Everything seemed to be a battle with Karina. A challenge to be faced down or a tally to be accounted for. Other than their ships being berthed side by side, he wasn’t even sure why she kept talking to him.
“So, your new plan is to block my airlock for the rest of your life?” Yet he wasn’t sure he’d mind. His life would be far less if she wasn’t a part of it—no matter how small a part that was. Over the years he’d tried for a bigger part, but the answer had consistently been an evasive no—as if she hadn’t even heard him.

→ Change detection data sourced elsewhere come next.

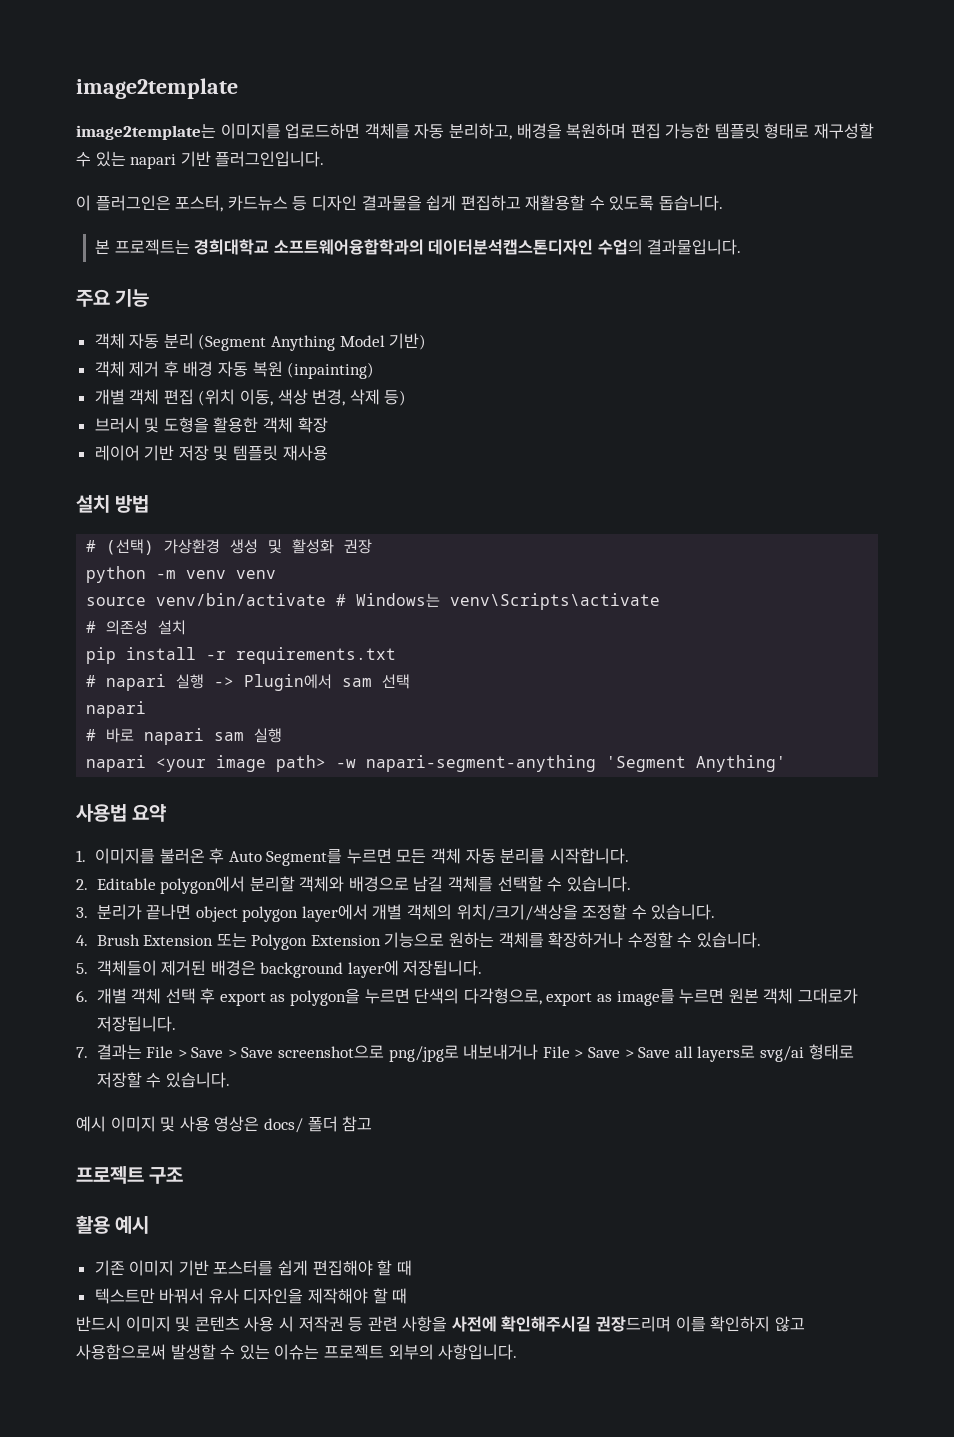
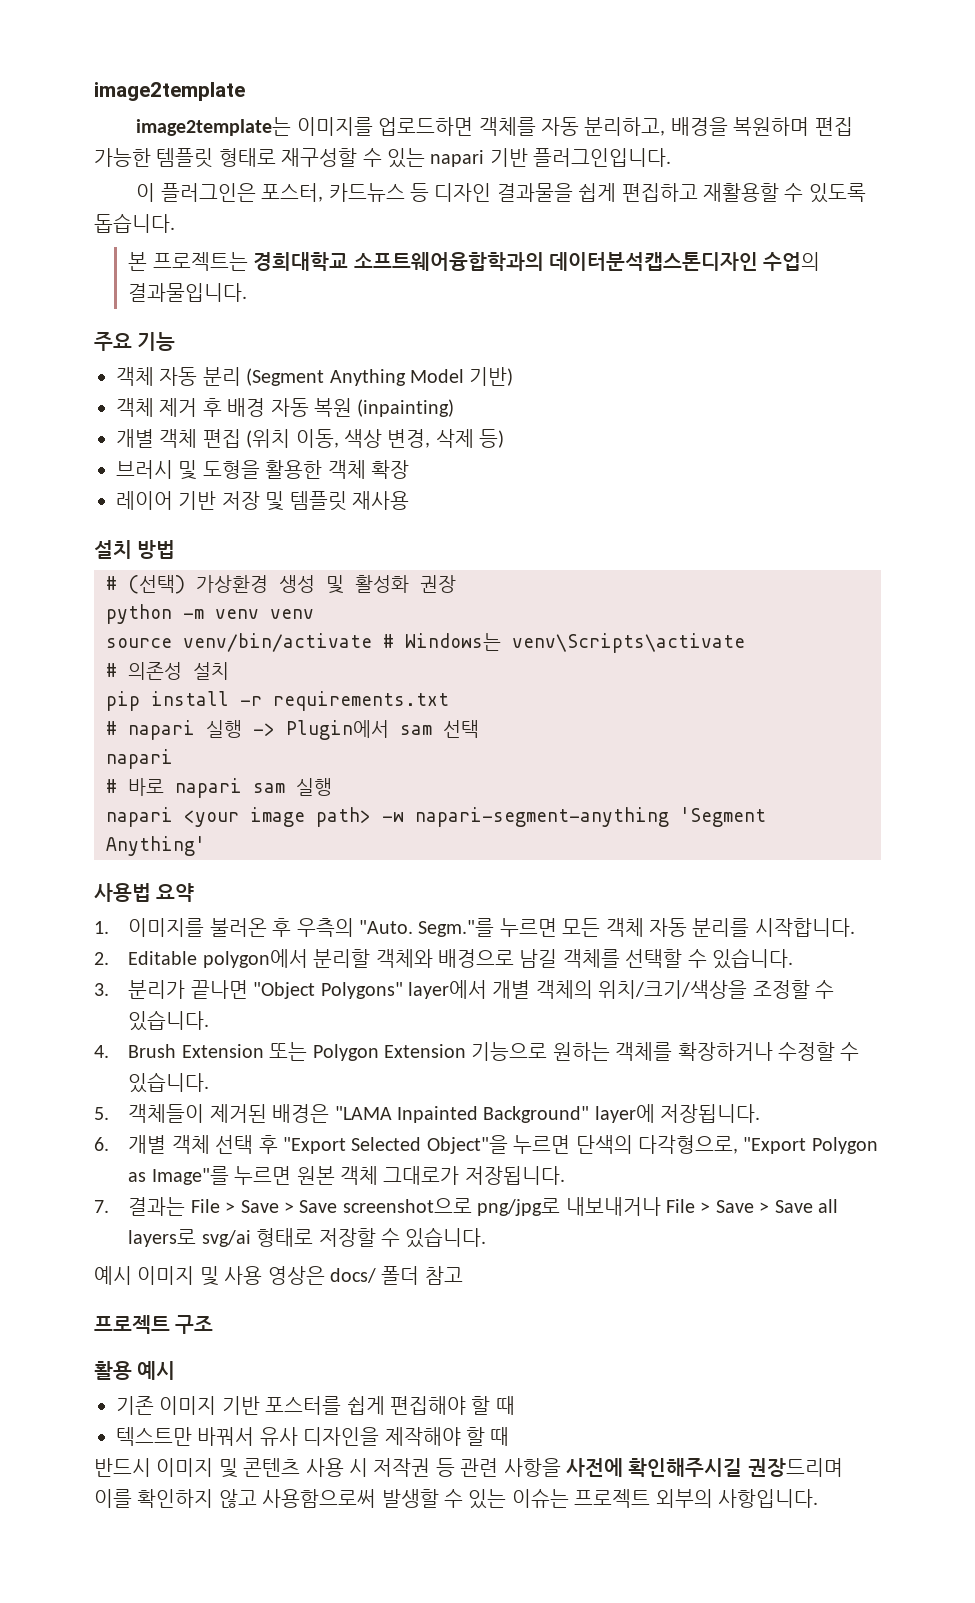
- 1. 이미지를 불러온 후 Auto Segment를 누르면 모든 객체 자동 분리를 시작합니다.
+ 1. 이미지를 불러온 후 우측의 "Auto. Segm."를 누르면 모든 객체 자동 분리를 시작합니다.
- 3. 분리가 끝나면 object polygon layer에서 개별 객체의 위치/크기/색상을 조정할 수 있습니다.
+ 3. 분리가 끝나면 "Object Polygons" layer에서 개별 객체의 위치/크기/색상을 조정할 수 있습니다.
- 5. 객체들이 제거된 배경은 background layer에 저장됩니다.
+ 5. 객체들이 제거된 배경은 "LAMA Inpainted Background" layer에 저장됩니다.
- 6. 개별 객체 선택 후 export as polygon을 누르면 단색의 다각형으로, export as image를 누르면 원본 객체 그대로가 저장됩니다.
+ 6. 개별 객체 선택 후 "Export Selected Object"을 누르면 단색의 다각형으로, "Export Polygon as Image"를 누르면 원본 객체 그대로가 저장됩니다.

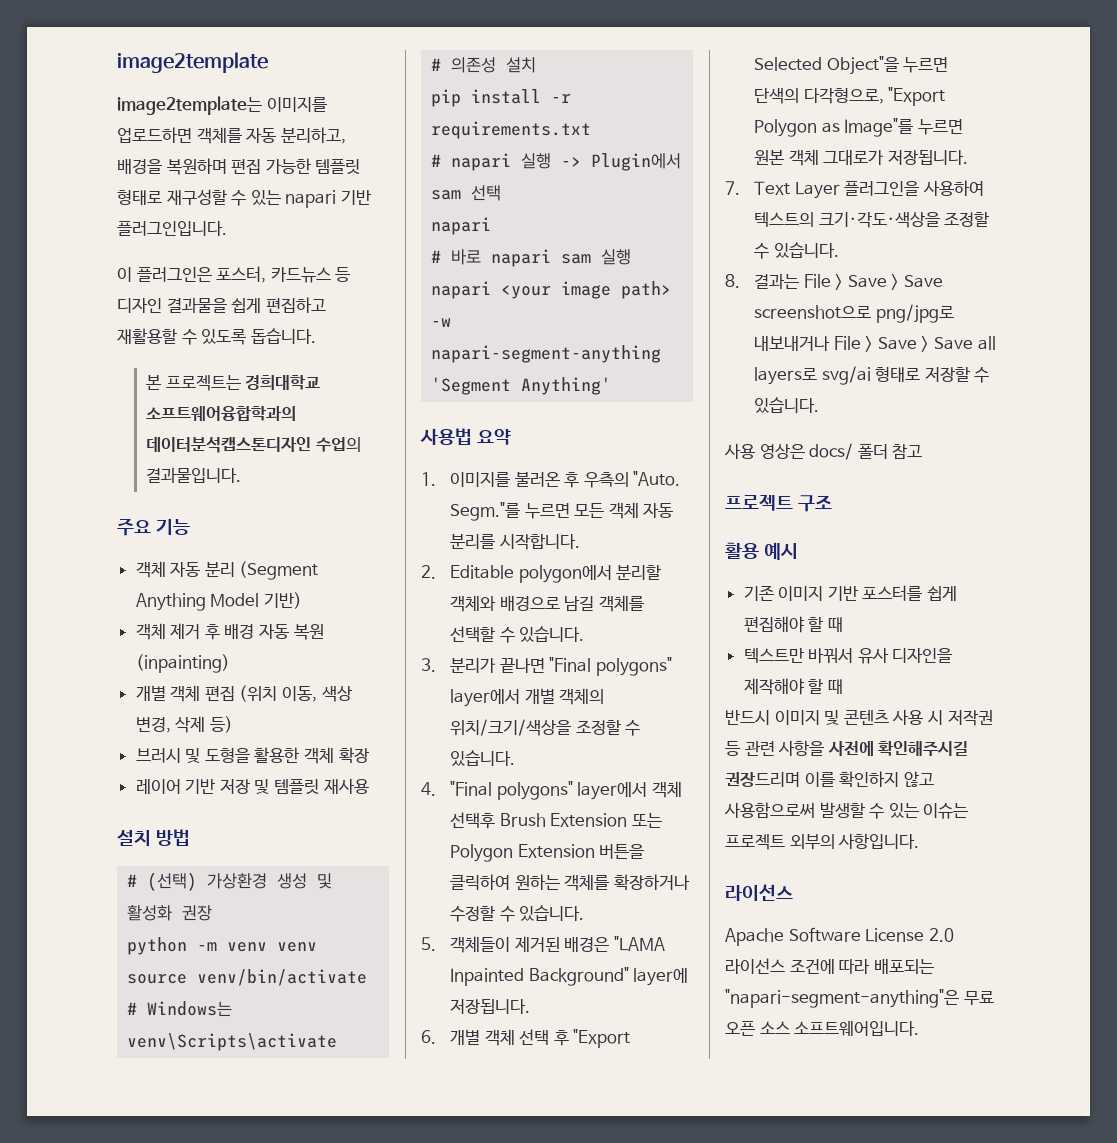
- 3. 분리가 끝나면 "Object Polygons" layer에서 개별 객체의 위치/크기/색상을 조정할 수 있습니다.
+ 3. 분리가 끝나면 "Final polygons" layer에서 개별 객체의 위치/크기/색상을 조정할 수 있습니다.
- 4. Brush Extension 또는 Polygon Extension 기능으로 원하는 객체를 확장하거나 수정할 수 있습니다.
+ 4. "Final polygons" layer에서 객체 선택후 Brush Extension 또는 Polygon Extension 버튼을 클릭하여 원하는 객체를 확장하거나 수정할 수 있습니다.
- 7. 결과는 File > Save > Save screenshot으로 png/jpg로 내보내거나 File > Save > Save all layers로 svg/ai 형태로 저장할 수 있습니다.
+ 7. Text Layer 플러그인을 사용하여 텍스트의 크기·각도·색상을 조정할 수 있습니다.
+ 8. 결과는 File > Save > Save screenshot으로 png/jpg로 내보내거나 File > Save > Save all layers로 svg/ai 형태로 저장할 수 있습니다.
- 예시 이미지 및 사용 영상은 docs/ 폴더 참고
+ 사용 영상은 docs/ 폴더 참고
  반드시 이미지 및 콘텐츠 사용 시 저작권 등 관련 사항을 사전에 확인해주시길 권장드리며 이를 확인하지 않고 사용함으로써 발생할 수 있는 이슈는 프로젝트 외부의 사항입니다.
+ 라이선스
+ Apache Software License 2.0 라이선스 조건에 따라 배포되는 "napari-segment-anything"은 무료 오픈 소스 소프트웨어입니다.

“Maybe it is, at least until I figure out what to do about you.” Karina Rostov was a tough-as-plas pilot and had a dark-eyed beauty that he could never ignore.
She was also a fifth-generation Expansionist. Her people had spaced long before the Russo-German-Turk War had erased all three countries in one b****y week, along with most of Europe. Back when humanity’s entire future hung beyond the sky.
His family hadn’t been so fortunate. When he was a kid, they’d spaced aboard an old Minuteman VI missile they’d found in a Montana silo and converted for The Lift. Three families, four years of work, and he’d never forget the raw terror—or the man who had plucked the few survivors out of the sky before the missile ballistically reentered Earth’s atmo. He was retired now from his cargo hauling business, but still one of Lift Rescue’s main benefactors.
With Karina’s pre-Exodus heritage and his family being just…Aftermathers (Expectorants sounded a little vile even for him), there were even higher barriers between them.
“What are you doing here, Karina?” He couldn’t enter his ship until she moved away from his airlock and she didn’t appear to be in any mood to do so. While he’d be glad to look at her all day, she always had an agenda. It wasn’t like her not to state it and move on.
“I don’t even know why I’d care if you died rescuing the useless,” like he was an i***t for doing so.
“You mean the hopeful?”
She shrugged uncomfortably.
Maybe he finally needed to let go of his Karina Rostov fantasies. How could she think about people that way? It was hope that drove them aloft despite the horrific odds.